As they left the UA lot, Jeffrey was buzzing. "He bit! He actually bit! Do you know what this means? We can cast it cheap, shoot it fast…"

"We cast it," Duke interrupted. "Ithaca Productions produces it, Paramount distributes. I want to get a loan based on my future earnings of the book and put it all on the studio."

Jeffrey stared at him, his excitement cooling into realization. "You're really doing that. You're building a studio."

"I'm building a studio," Duke accepted, hailing a taxi.

He returned to The Graduate set the next day, the buzz of the UA deal still in his veins.

They were shooting the now-iconic scene of Benjamin adrift in the pool, scuba suit on, sinking to the bottom. It was a complicated setup, with Hoffman in the water and cameras in waterproof housings.
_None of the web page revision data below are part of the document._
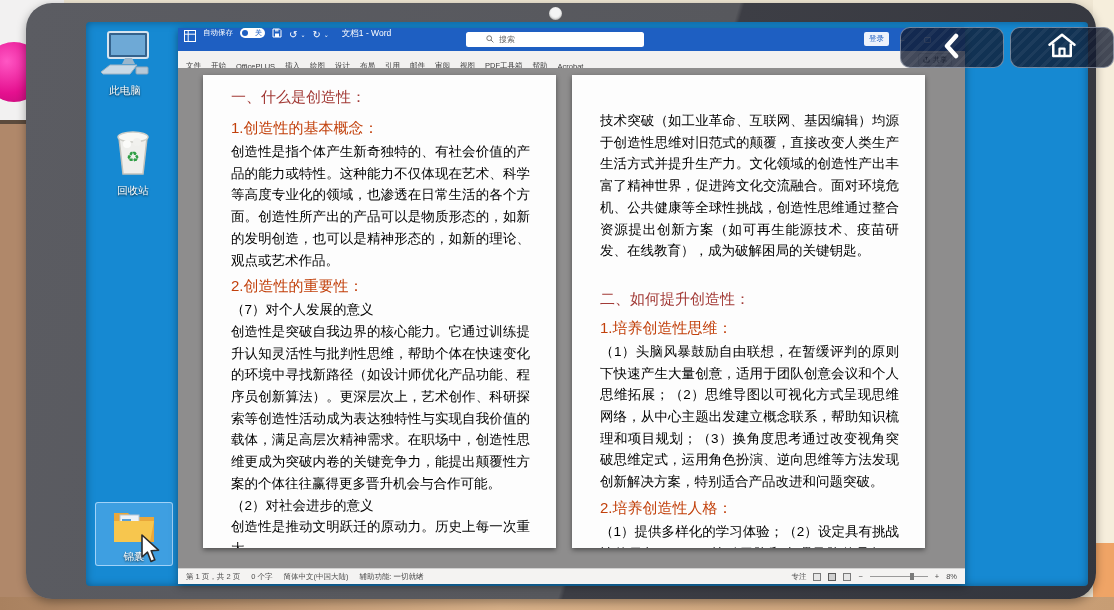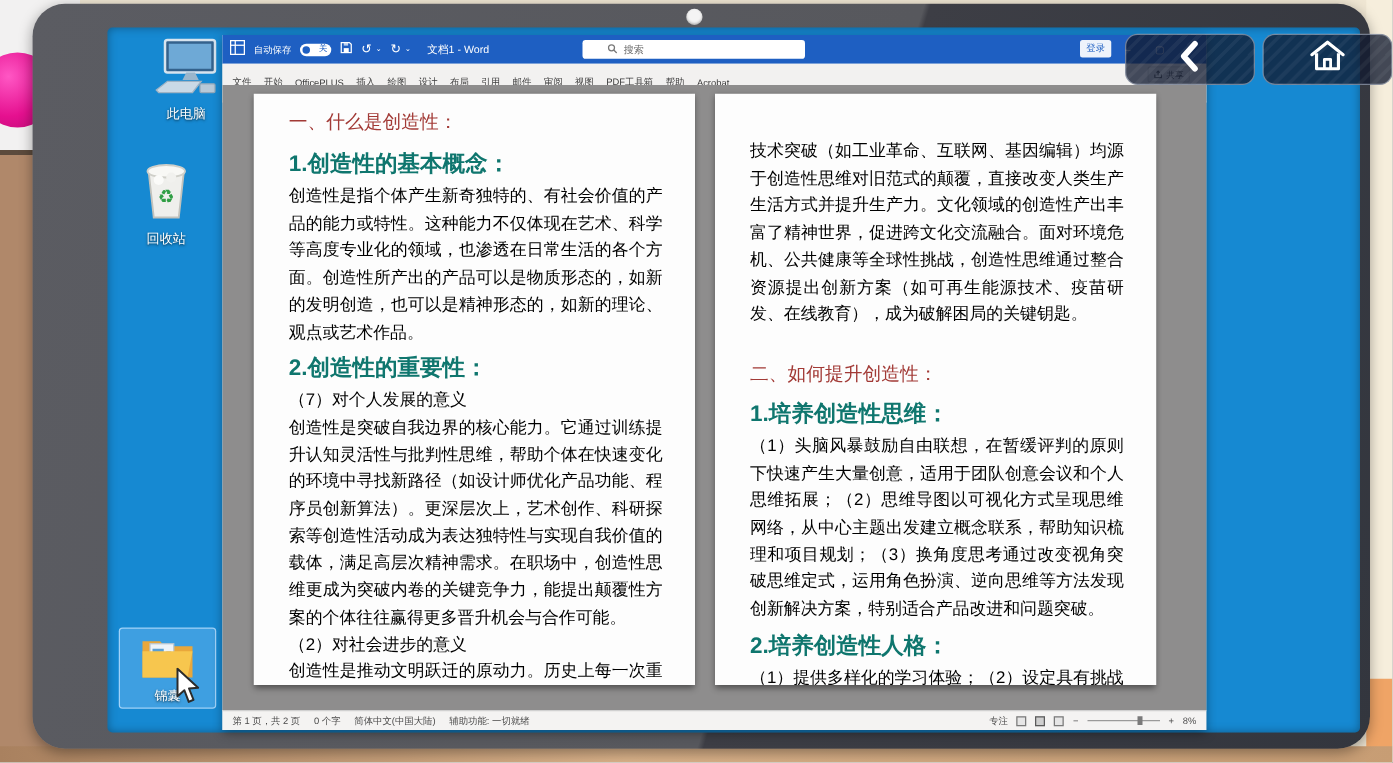--- a/index.html
+++ b/index.html
@@ -38,7 +38,7 @@
   .word-window{position:absolute;left:92px;top:6px;width:787px;height:556px;background:#fff;
      box-shadow:0 2px 8px rgba(0,0,0,.4);}
   .titlebar{position:absolute;left:0;top:0;width:787px;height:23px;background:#1e5fc2;
-     display:flex;align-items:center;gap:7px;padding:0 6px;color:#fff;}
+     display:flex;align-items:flex-start;gap:7px;padding:0 6px;color:#fff;}
   .titlebar .tb-label{font-size:7.5px;white-space:nowrap;}
   .toggle{width:25px;height:10px;border-radius:5px;background:#fff;position:relative;flex:0 0 auto;}
   .toggle .knob{position:absolute;left:2px;top:2px;width:6px;height:6px;border-radius:50%;background:#1e5fc2;}

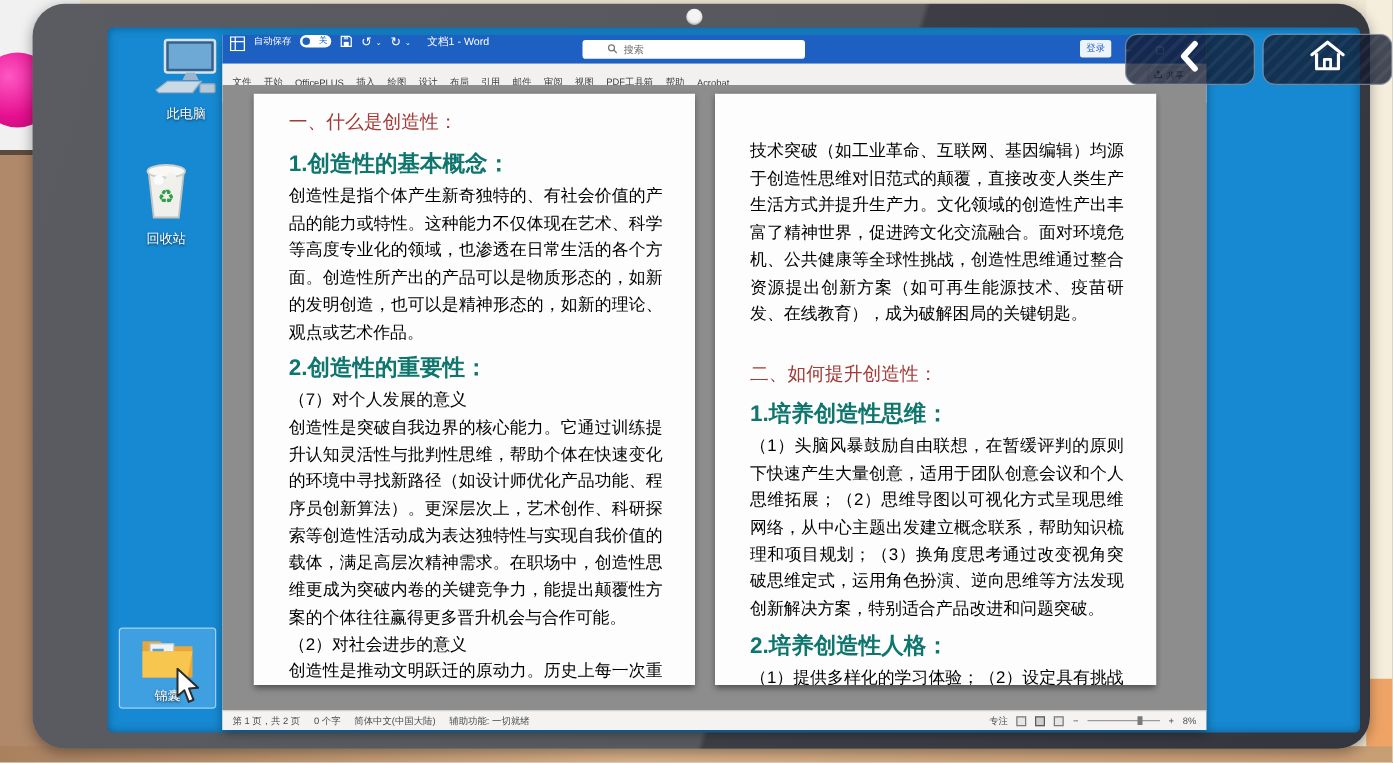--- a/index.html
+++ b/index.html
@@ -109,7 +109,7 @@
 
   <div class="screen">
 
-    <div class="dicon" style="left:24px;top:4px;">
+    <div class="dicon" style="left:0;top:4px;">
       <span>
         <svg width="54" height="48" viewBox="0 0 54 48">
           <rect x="10" y="2" width="40" height="26" rx="2" fill="#34628c" stroke="#d7e4ef" stroke-width="2"></rect>

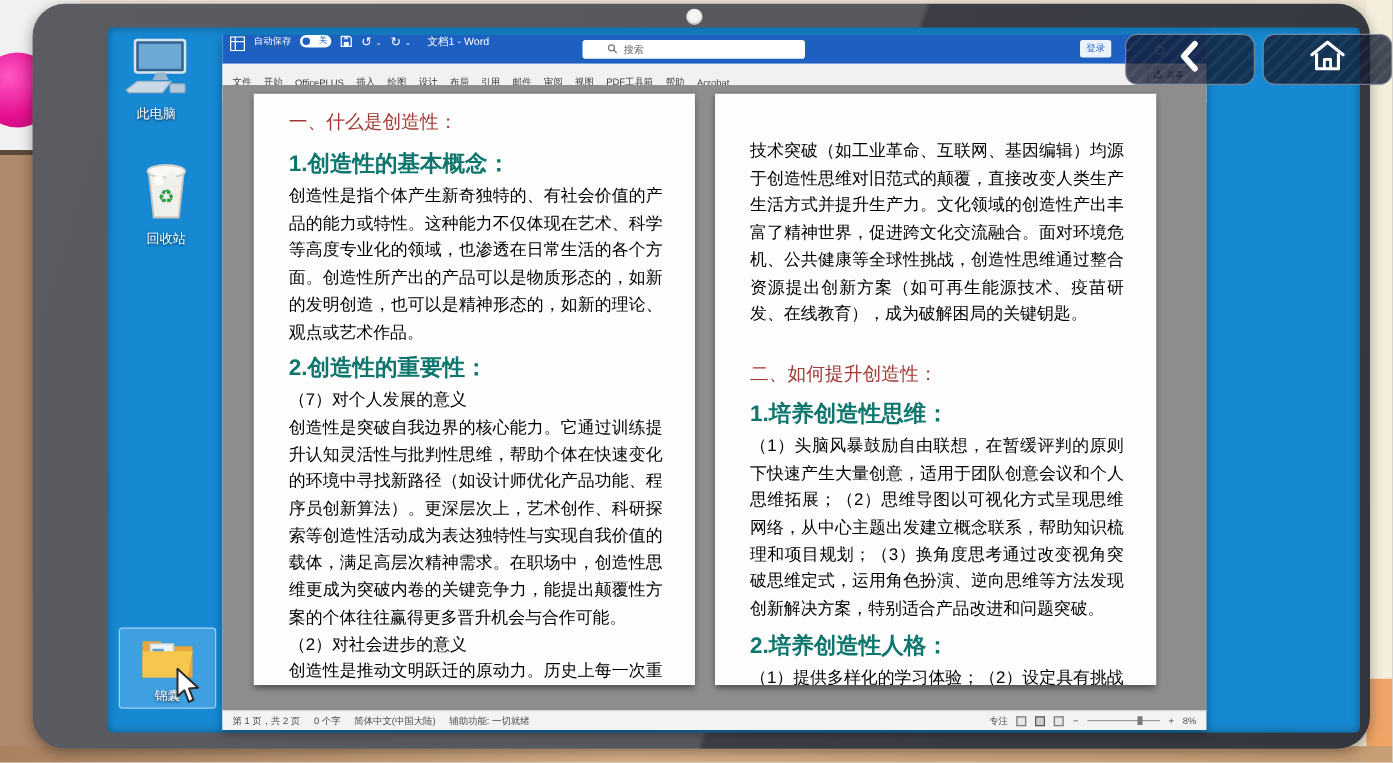--- a/index.html
+++ b/index.html
@@ -65,7 +65,7 @@
   .page.left{left:25px;} .page.right{left:394px;}
   .h-red{color:#a23a36;font-weight:normal;font-size:15px;margin:0 0 12px;}
   .h-red.mt{margin-top:28px;margin-bottom:10px;}
-  .h-sub{font-weight:bold;font-size:18px;color:#0f766e;margin:6px 0 3px;}
+  .h-sub{font-weight:normal;font-size:15px;color:#c2410c;margin:6px 0 3px;}
   .para,.pitem{font-size:13.5px;line-height:21.7px;color:#000000;margin:0;text-align:justify;}
   .pitem{text-align:left;}
   .page.right .para.first{margin-top:22px;}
Nichols was in a foul mood. "It looks like a guy in a pool!" he snapped at Surtees. "It needs to feel like a metaphor! It needs to feel like drowning on dry land!"

Duke watched from the deck, his mind clicking.

He remembered the shot from the film, the eerie silence, the distorted perspective from inside the diving mask. But it was more than that.

He limped over to Nichols. "Mike. What if it's not just his POV?"

"What?"

"We see him from above, right? A weird, god-like shot. But what about from inside the house? Through the window. He's just a blurry, silent figure at the bottom of this perfect, blue rectangle. Isolated on display."

Nichols stopped. 

A slow grin spread across his face. "Bob! Get a camera inside! Behind the glass! I want the reflection of the furniture, the perfect living room, overlaid on this idiot at the bottom of a pool!"

The crew scrambled. Duke stepped back, his job done.

---

Long chapter but I worked on the story hard today, I'm trying to write slow but with good quality to avoid burnout.